[Code change snippets]
=== Begin Enclosure ===

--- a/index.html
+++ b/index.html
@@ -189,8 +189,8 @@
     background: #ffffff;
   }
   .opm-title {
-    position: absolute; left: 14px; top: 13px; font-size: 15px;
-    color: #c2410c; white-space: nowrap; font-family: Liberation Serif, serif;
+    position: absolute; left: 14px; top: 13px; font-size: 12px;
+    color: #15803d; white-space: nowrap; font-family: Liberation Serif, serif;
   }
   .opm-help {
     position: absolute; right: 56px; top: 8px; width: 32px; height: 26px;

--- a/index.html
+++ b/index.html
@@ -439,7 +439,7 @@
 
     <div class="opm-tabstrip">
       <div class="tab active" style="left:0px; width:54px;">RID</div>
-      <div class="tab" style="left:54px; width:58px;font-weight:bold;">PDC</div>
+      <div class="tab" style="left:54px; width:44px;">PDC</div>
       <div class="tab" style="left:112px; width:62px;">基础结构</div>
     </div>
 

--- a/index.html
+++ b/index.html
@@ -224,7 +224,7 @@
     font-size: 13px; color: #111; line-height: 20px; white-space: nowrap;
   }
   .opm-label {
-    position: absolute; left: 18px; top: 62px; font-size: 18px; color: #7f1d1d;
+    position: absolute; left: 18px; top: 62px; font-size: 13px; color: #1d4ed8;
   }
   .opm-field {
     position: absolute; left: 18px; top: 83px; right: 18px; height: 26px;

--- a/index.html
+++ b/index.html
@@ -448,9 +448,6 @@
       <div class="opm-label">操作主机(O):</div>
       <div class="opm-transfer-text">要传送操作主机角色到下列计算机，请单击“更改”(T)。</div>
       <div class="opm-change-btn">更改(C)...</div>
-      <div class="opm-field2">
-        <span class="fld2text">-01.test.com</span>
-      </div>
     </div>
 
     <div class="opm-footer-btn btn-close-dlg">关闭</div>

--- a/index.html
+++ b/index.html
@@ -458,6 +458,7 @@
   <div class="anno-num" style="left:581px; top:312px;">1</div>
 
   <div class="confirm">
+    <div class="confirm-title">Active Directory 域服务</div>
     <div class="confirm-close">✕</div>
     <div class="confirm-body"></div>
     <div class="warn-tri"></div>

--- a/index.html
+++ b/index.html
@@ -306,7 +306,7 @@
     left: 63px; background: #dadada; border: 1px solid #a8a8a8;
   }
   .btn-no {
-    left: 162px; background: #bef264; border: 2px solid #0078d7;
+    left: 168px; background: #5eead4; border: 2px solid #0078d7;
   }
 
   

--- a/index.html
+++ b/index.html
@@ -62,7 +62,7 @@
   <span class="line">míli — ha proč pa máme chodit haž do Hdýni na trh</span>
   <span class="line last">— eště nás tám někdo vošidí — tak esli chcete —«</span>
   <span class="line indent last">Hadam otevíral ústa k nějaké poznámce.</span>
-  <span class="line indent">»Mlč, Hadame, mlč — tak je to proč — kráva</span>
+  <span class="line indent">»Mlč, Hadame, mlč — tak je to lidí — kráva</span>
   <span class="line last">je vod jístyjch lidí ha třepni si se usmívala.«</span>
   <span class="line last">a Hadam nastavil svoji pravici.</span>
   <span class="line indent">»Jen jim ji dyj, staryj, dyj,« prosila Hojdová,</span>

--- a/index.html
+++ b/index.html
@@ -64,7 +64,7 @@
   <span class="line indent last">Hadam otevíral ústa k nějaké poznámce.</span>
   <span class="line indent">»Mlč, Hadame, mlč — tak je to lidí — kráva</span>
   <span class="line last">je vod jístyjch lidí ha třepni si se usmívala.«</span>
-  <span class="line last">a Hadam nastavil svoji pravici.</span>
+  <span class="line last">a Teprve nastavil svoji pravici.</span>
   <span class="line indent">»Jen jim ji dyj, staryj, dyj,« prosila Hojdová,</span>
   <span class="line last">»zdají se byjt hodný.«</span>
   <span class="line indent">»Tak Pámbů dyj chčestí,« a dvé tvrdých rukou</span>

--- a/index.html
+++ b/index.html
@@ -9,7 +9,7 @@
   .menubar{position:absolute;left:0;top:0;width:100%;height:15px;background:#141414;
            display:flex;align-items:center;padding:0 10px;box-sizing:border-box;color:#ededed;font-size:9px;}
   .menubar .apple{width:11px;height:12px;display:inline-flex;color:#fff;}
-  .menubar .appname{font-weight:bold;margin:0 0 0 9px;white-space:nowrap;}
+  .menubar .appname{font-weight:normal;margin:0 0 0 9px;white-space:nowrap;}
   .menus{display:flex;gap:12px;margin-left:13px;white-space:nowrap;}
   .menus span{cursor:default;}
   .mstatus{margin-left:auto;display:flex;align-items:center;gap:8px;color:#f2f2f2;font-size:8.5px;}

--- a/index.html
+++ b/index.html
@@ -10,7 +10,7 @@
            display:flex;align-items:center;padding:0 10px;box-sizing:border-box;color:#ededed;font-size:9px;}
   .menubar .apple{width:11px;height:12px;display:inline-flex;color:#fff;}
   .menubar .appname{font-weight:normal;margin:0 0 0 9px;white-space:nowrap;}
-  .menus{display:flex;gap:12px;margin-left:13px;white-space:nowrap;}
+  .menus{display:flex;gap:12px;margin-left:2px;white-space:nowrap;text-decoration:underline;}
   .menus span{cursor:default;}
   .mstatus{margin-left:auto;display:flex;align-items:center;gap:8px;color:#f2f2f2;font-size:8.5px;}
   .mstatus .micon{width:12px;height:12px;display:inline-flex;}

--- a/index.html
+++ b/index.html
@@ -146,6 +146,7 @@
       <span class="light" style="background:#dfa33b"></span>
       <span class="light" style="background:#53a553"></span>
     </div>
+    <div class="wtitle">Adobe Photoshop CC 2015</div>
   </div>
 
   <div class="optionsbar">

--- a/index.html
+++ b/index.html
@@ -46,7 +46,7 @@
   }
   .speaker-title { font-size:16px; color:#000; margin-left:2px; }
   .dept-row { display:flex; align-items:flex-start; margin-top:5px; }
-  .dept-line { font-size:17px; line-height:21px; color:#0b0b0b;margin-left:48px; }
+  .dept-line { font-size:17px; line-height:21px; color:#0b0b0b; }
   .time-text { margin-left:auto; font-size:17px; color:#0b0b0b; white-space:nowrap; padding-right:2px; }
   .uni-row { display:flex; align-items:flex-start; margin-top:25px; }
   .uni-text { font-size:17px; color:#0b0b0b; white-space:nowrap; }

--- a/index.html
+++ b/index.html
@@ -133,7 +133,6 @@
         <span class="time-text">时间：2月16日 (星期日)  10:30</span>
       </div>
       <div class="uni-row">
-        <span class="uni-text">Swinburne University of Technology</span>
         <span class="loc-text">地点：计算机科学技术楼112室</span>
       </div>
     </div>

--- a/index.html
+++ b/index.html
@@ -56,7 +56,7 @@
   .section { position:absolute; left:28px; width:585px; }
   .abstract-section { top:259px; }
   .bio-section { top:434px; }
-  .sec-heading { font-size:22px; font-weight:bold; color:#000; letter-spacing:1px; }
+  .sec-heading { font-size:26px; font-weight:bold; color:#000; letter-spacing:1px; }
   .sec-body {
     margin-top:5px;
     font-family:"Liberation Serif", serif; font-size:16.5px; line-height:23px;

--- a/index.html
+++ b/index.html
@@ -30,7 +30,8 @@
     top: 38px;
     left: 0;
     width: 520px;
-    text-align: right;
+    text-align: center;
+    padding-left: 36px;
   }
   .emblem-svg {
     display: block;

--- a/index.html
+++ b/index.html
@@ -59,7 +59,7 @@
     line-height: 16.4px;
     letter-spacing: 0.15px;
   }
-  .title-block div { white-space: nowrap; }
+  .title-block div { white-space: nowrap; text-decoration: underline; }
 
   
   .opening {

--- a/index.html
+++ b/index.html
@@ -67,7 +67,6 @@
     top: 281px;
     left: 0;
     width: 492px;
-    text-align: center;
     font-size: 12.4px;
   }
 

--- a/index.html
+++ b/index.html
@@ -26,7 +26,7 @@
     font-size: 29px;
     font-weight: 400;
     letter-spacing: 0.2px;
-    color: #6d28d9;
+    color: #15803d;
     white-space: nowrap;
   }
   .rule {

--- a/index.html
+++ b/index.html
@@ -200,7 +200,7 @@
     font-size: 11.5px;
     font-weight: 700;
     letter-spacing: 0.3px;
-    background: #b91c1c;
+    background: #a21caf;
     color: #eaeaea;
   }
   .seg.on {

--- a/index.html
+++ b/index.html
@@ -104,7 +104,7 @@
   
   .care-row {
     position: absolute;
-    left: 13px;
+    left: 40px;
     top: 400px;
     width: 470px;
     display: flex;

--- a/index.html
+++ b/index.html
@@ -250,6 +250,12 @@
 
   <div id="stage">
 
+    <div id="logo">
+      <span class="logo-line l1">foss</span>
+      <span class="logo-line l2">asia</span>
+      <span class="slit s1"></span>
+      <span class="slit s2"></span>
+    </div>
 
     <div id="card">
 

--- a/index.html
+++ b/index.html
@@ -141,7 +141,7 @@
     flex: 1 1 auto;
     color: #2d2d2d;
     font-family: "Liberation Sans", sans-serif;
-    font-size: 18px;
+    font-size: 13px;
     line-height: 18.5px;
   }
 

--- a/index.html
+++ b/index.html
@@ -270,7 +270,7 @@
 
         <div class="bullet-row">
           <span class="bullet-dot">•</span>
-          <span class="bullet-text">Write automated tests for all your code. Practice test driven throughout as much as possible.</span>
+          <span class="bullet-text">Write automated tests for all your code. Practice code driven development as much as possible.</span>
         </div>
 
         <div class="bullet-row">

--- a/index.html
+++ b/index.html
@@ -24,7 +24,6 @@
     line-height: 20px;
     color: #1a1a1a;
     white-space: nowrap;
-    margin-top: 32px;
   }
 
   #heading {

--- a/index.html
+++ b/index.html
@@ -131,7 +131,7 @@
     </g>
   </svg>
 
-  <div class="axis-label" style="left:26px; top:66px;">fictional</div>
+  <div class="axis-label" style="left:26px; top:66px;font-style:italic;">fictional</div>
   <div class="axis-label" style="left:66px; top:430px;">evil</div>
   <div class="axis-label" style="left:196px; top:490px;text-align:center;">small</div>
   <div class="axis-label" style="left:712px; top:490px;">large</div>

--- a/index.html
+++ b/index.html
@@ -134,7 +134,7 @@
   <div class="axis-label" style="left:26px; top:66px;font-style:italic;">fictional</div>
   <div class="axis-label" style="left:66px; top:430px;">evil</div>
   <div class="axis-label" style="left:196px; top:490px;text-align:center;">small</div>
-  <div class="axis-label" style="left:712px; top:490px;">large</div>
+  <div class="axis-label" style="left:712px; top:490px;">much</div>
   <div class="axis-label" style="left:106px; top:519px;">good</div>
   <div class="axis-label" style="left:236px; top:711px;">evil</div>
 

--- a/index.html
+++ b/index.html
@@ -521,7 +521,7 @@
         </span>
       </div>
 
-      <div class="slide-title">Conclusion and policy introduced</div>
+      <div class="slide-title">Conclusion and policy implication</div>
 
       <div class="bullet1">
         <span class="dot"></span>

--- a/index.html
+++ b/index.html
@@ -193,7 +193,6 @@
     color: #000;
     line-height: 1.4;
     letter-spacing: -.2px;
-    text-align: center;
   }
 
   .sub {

=== End Enclosure ===

_Exercise instructions_
Tally of lines with the word "solid": work out how many lines in the records hold it, and give that number only.

_Task solution_
3